## INSTRUCTIONS TO FOLLOW
The data below contains pictures, which are to be skipped; the lines starting at the line with "font-style: none ->" and ending at the line with "font-style: italic ->" are to be output exactly, both ends included.

## DATA FOR THIS TASK
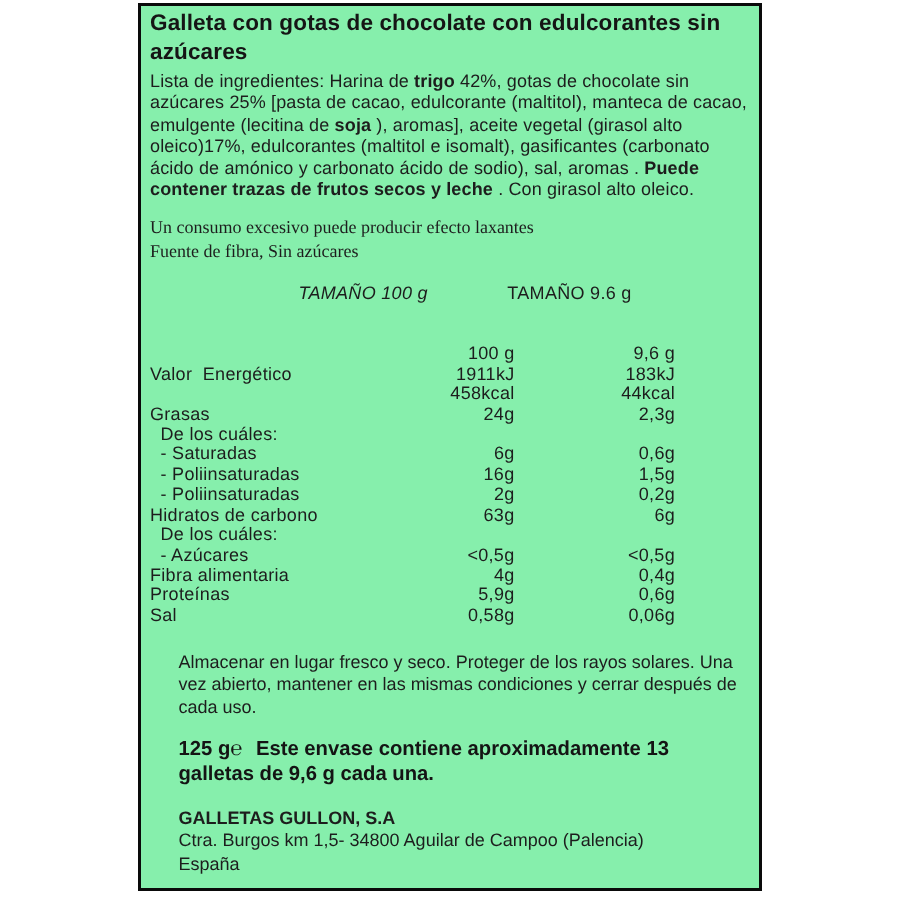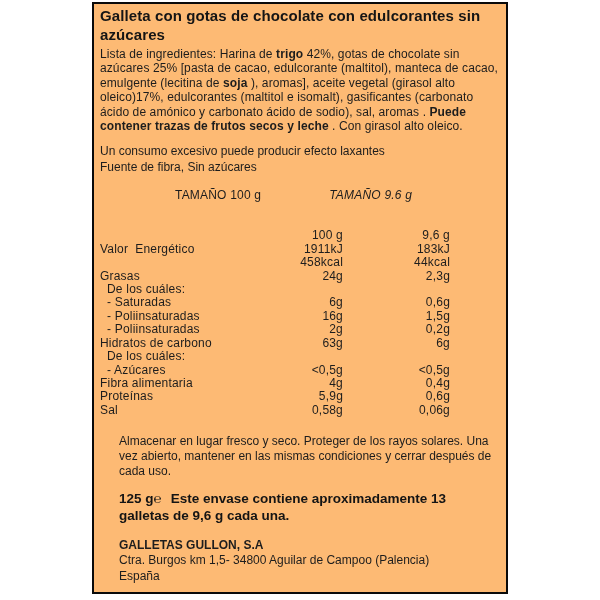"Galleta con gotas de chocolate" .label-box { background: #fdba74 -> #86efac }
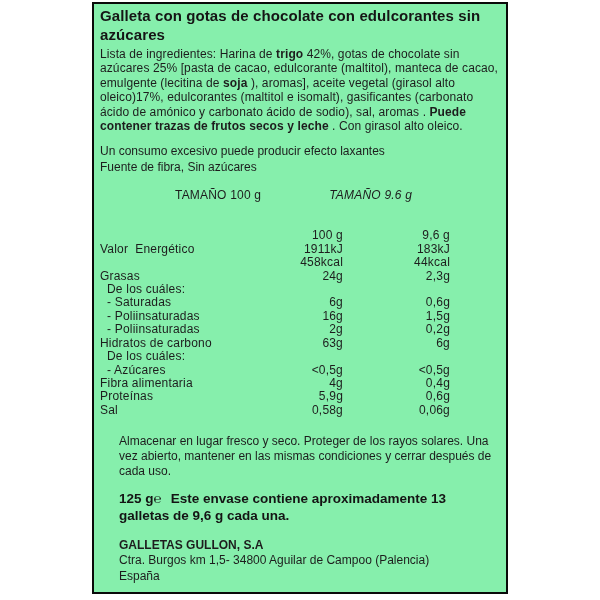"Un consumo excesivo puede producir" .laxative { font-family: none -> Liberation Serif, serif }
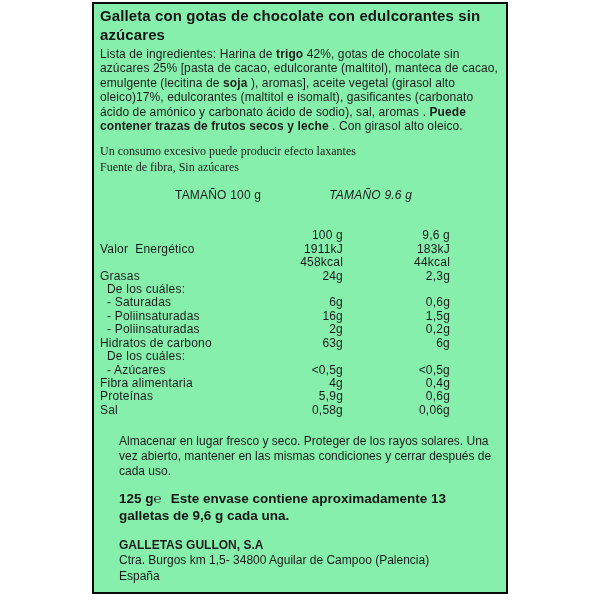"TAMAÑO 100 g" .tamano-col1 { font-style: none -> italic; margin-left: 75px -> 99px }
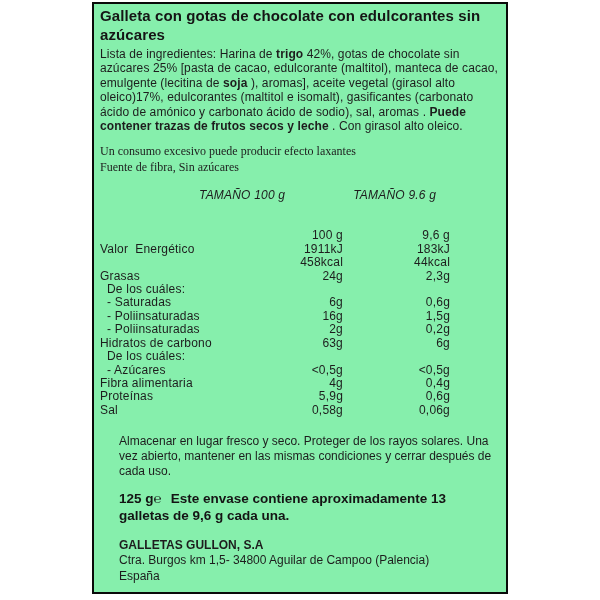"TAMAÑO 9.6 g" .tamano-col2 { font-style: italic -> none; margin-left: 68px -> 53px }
...
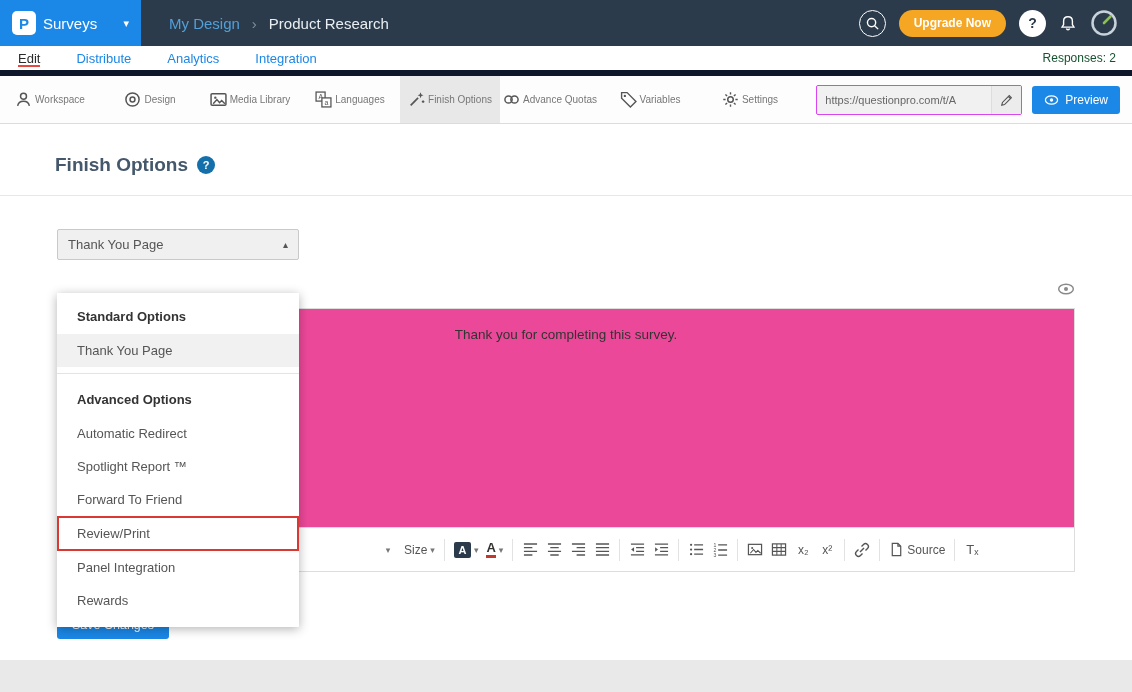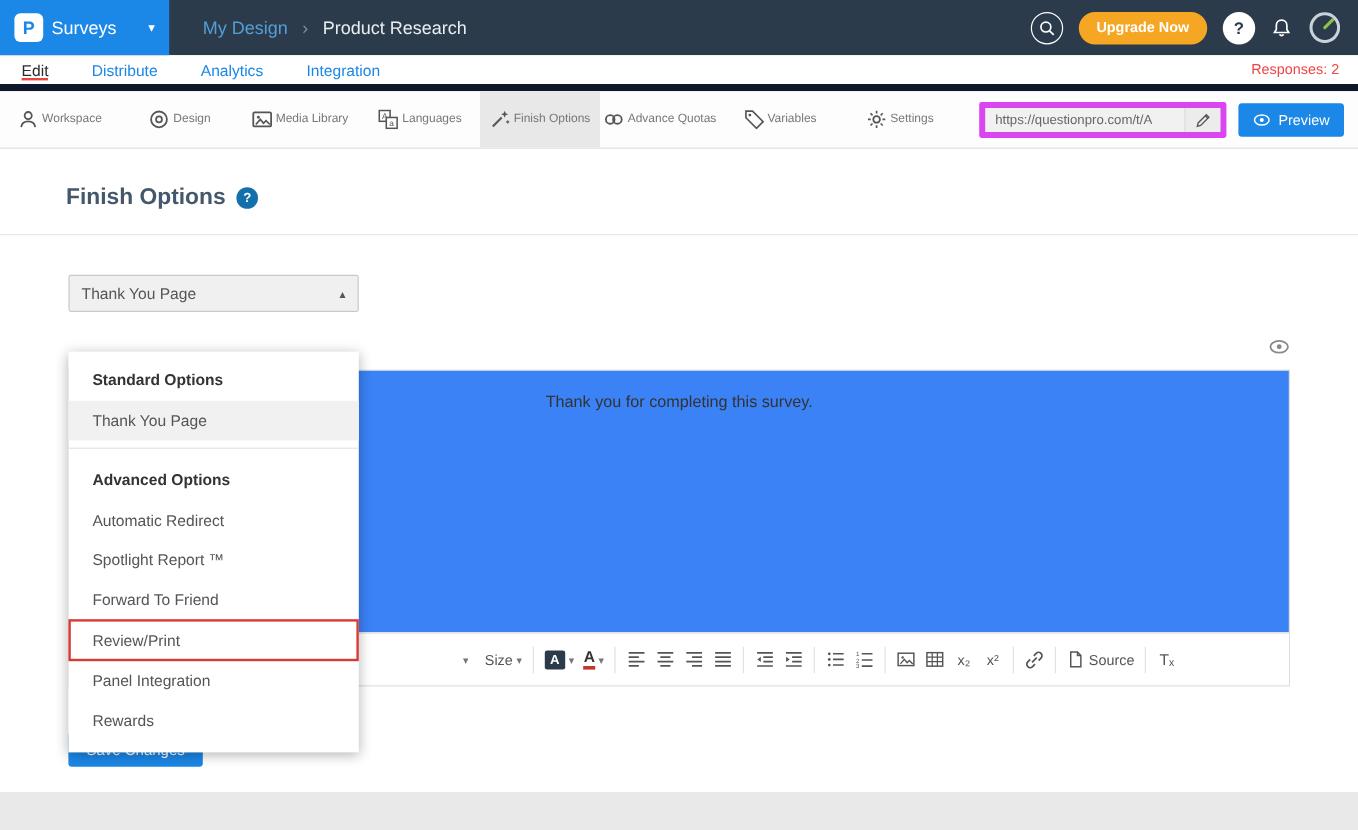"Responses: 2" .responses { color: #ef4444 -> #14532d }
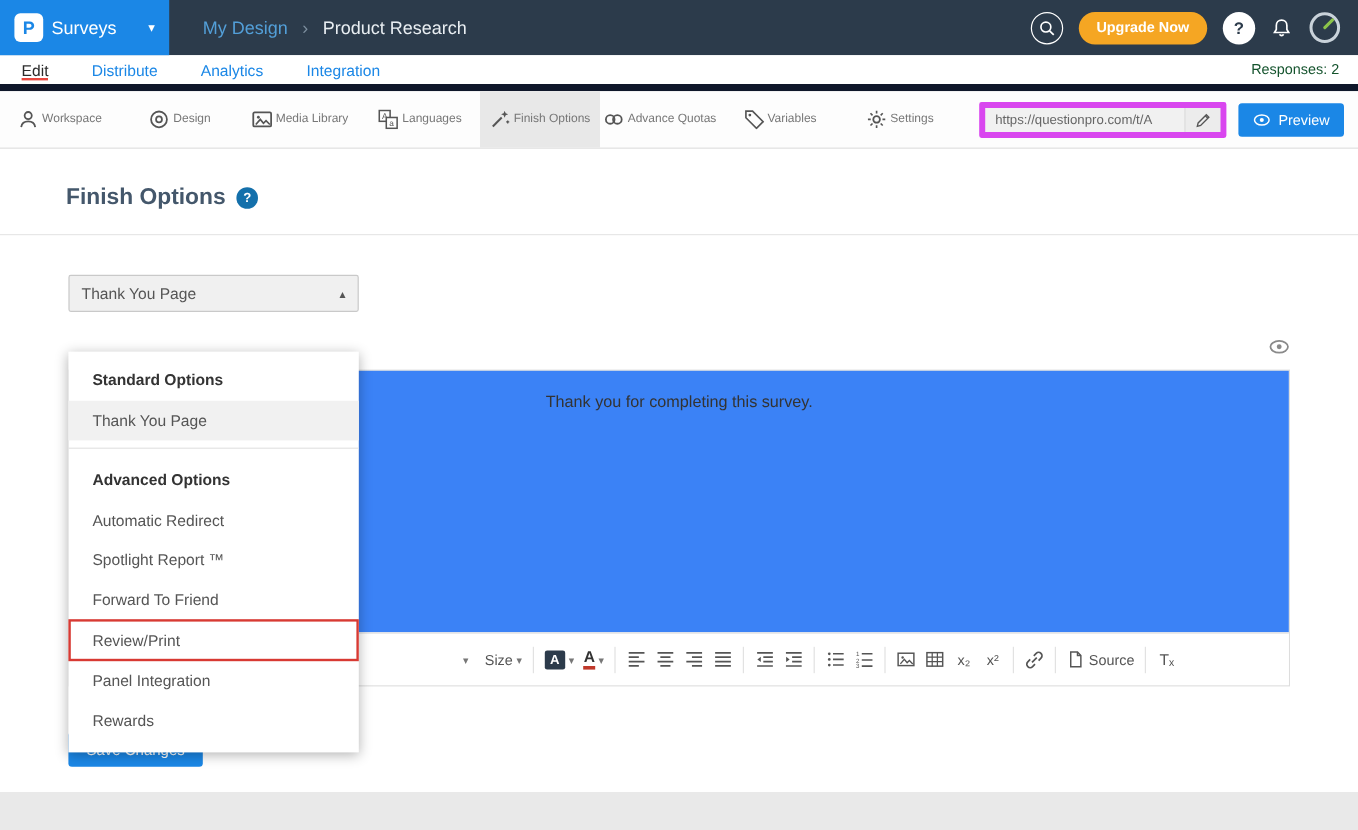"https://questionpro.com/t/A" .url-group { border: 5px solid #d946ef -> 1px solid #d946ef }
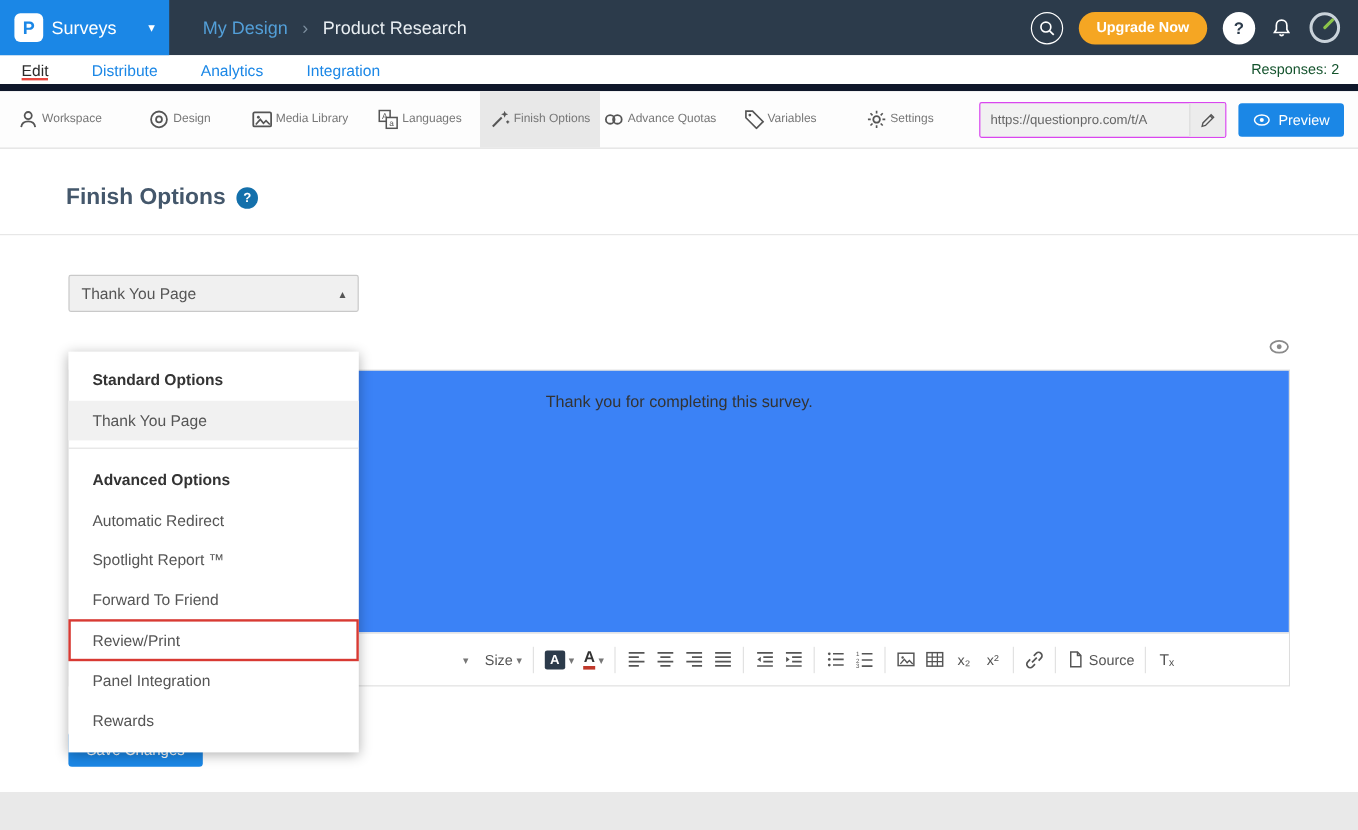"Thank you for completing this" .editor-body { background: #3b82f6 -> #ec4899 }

## REPLY
"TAMAÑO 100 g" .tamano-col1 { font-style: none -> italic; margin-left: 75px -> 99px }
"TAMAÑO 9.6 g" .tamano-col2 { font-style: italic -> none; margin-left: 68px -> 53px }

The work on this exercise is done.